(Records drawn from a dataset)

________________

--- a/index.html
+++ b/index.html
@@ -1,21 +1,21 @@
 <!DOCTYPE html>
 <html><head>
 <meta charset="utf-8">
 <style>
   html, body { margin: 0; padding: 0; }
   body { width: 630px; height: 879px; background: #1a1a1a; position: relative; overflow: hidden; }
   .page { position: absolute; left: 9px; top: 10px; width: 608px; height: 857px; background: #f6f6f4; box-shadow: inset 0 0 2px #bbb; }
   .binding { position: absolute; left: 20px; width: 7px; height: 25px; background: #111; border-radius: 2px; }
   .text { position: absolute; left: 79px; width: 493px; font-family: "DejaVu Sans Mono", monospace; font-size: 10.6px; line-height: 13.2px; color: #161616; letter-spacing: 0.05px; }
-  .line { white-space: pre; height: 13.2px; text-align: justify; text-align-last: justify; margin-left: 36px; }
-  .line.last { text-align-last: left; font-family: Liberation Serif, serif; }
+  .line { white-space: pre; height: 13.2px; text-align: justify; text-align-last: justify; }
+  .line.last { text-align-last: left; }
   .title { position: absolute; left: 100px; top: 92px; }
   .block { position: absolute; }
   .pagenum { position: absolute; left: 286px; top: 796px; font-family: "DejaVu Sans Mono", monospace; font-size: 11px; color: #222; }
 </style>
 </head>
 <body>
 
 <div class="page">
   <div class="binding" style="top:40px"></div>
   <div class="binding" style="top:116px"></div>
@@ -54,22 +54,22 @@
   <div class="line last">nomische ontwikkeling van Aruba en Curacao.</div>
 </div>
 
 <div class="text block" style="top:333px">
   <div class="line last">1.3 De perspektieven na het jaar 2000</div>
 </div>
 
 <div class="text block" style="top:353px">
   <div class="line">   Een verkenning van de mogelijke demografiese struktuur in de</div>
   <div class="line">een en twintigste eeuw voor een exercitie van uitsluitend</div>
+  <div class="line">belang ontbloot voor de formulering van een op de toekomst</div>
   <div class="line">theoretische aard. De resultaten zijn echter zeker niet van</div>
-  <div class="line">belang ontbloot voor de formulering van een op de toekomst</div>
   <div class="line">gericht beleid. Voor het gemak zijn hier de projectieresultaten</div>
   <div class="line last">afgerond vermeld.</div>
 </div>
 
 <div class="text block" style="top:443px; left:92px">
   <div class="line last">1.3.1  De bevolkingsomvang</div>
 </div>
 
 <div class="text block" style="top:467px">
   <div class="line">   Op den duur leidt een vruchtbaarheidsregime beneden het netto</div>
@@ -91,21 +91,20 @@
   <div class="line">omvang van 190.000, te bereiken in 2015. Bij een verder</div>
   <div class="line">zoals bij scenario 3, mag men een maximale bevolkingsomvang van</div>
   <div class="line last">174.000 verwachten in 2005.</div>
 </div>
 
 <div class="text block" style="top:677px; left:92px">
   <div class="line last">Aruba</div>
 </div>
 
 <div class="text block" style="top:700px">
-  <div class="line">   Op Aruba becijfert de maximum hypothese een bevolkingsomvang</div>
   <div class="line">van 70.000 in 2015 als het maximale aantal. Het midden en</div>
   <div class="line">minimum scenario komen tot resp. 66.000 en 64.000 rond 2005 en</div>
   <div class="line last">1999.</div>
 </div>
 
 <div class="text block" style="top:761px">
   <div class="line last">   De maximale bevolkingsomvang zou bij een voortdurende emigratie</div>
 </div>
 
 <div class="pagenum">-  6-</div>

________________

#### [WHAT IS EXPECTED]
Give only how many lines above hold "white".

#### [PROBLEM SOLUTION]
2